俳優・宝田明が戦争の記憶と記録を語り継ぐ ゴジラに込められた反核メッセージ

「戦争の記憶と記録を語り継ぐ映画祭」で宝田明が自らの戦争体験とゴジラに秘められたメッセージについて語った。

2020/08/08 12:00

宝田明

8月5日、8月6日、8月9日と都内で「戦争の記憶と記録を語り継ぐ映画祭」が行われている。同映画祭は2012年から始まった新藤兼人平和映画祭が前身で、広島出身の若き女性、御手洗志帆さんが立ち上げた一般社団法人・昭和文化アーカイブスが企画・主催したものだ。

同映画祭に冠された「戦争の記憶と記録」というタイトルは、故・菅原文太さんが2013年に寄せたメッセージからとられている。



 

■ゴジラに秘められた反核メッセージ

6日にはゲストとして映画『ゴジラ』シリーズで知られる俳優の宝田明が登壇した。宝田は満州で生まれ、1945年にソ連軍が侵攻してきた満州での悲惨な少年時代の体験を語った上で、ゴジラについて次のように語った。

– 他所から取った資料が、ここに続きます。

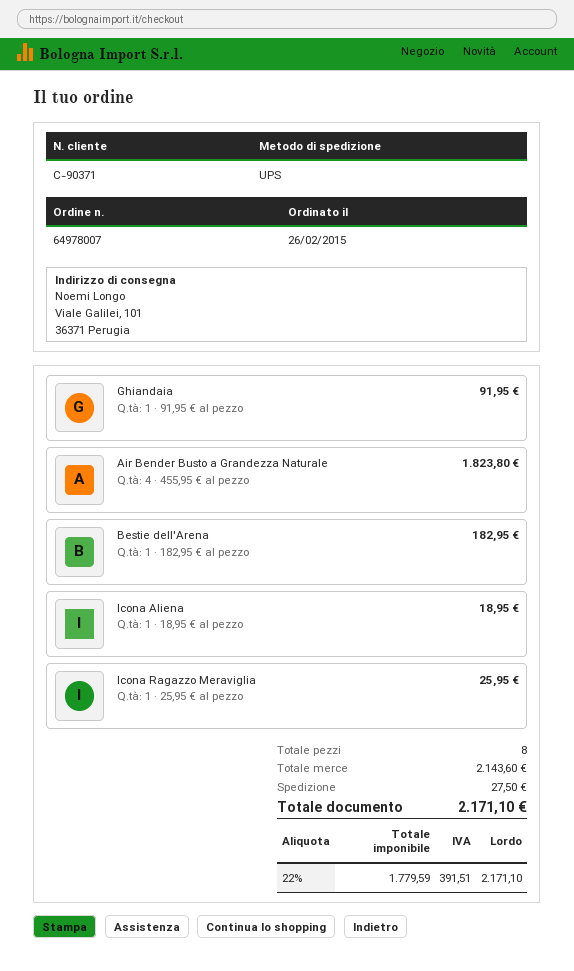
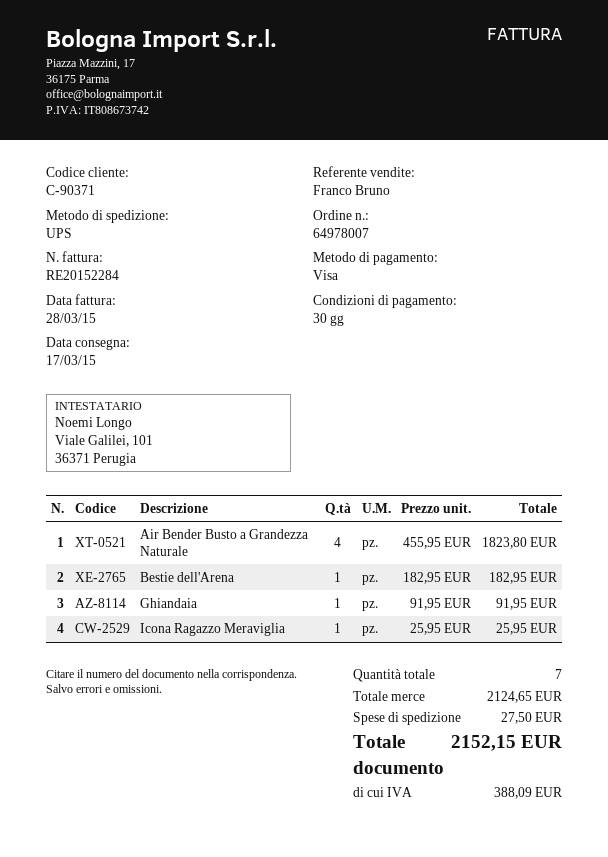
Icona Aliena: 1 x 18.95 = 18.95 -> none
total quantity: 8 -> 7
subtotal: 2143.60 -> 2124.65
tax: 391.51 -> 388.09
total: 2171.10 -> 2152.15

「昭和29年にゴジラが作られました。日本は広島・長崎と原爆を投下された被爆国家で、それから9年経って南の島でアメリカの水爆実験があって、第五福竜丸、これは八重津の方に所属している漁船でしたが、これが被爆をした。


船員たちは夕飯を終え看板の上で涼んでいてパッと西の空に太陽の数百倍の明るさを持った太陽がまた出てきたぞと船員たちは思ったわけです。その2、3時間後に死の灰が降ってきてほうほうの体で逃げ帰ってきた。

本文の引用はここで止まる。